Submitted to: Research Workers in Animal Diseases Conference Proceedings
Publication Type: Abstract Only
Publication Acceptance Date: October 15, 2010
Publication Date: December 5, 2010
Citation: Loving, C.L., Brockmeier, S.L., Vincent, A.L. 2010. Innate immune responses are enhanced in pigs after sequential infection with influenza virus and Haemophilus parasuis [abstract]. Conference of Research Workers in Animal Diseases. Paper No. 165. Technical Abstract: Swine influenza virus (SIV) infection alone causes significant disease characterized by respiratory distress and poor growth. However, SIV also plays a significant role in the porcine respiratory disease complex (PRDC), though the mechanism in which this occurs is not clearly defined. Haemophilus parasuis (Hps) has been shown to be a complicating factor of influenza in pigs, and both agents continue to be isolated from pigs with pneumonia. After infection, the host immune response is critical for controlling pathogen spread and initiating the adaptive immune response. Tracheal epithelial cells (TEC) and pulmonary macrophages (Mac) are first responders during pulmonary infection with the production of proinflammatory cytokines. Influenza infection is known to predispose to secondary bacterial infection; however, the extent to which antecedent SIV alters TEC and Mac responses to secondary stimulation is poorly understood.
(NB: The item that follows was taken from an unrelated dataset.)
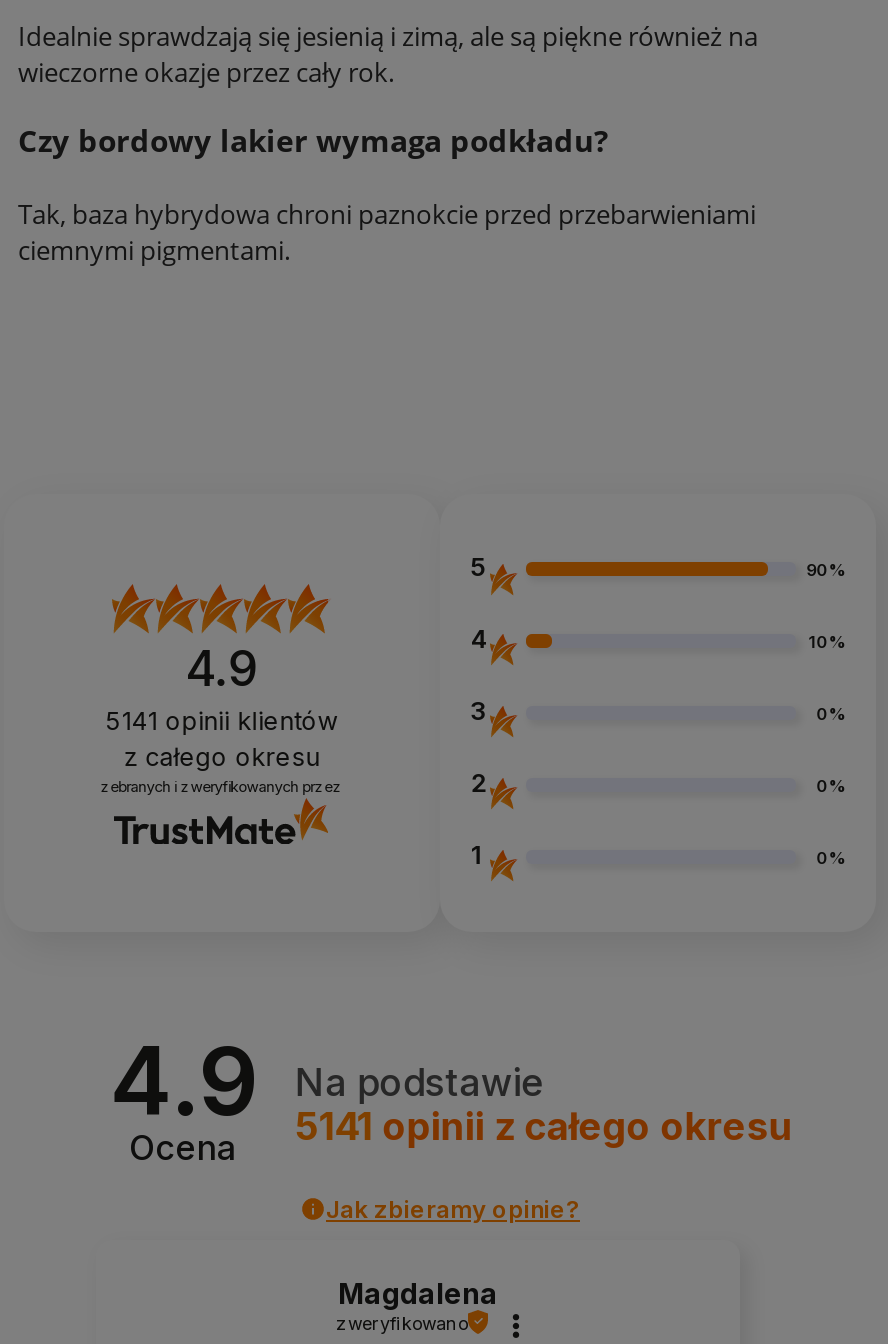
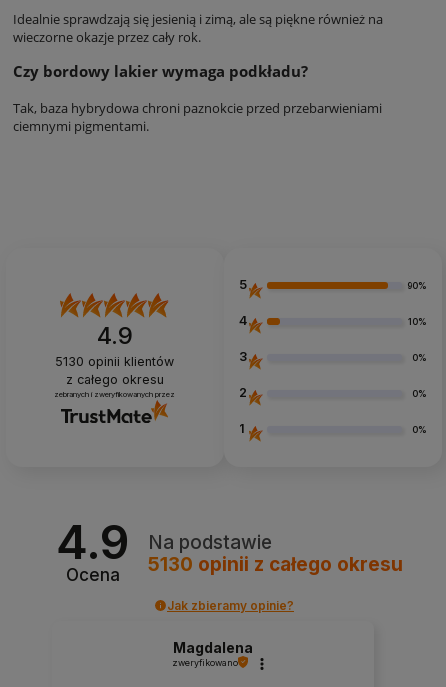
- 5141 opinii klientów
+ 5130 opinii klientów

- 5141 opinii z całego okresu
+ 5130 opinii z całego okresu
To better understand the interaction between SIV and Hps in pigs, groups of pigs were infected with SIV and 5-days later infected with Hps (Flu/Hps). Non-infected, Flu-only and Hps-only groups served as controls. Pigs were necropsied 1 day following Hps inoculation and results show Hps colonization was higher in the nose and lungs of SIV/Hps pigs compared to Hps-only pigs. In SIV/Hps pigs, IL-8, IL-6 and IL-1beta protein levels were increased in the lung, and TEC and Mac cytokine mRNA expression levels were significantly increased over SIV-only and Hps-only pigs. Also, TEC and Mac from 5-day post-SIV pigs exhibited dysregulated innate immune responses to secondary Hps exposure in vitro, providing additional evidence that SIV infection alters host responses to secondary stimulation.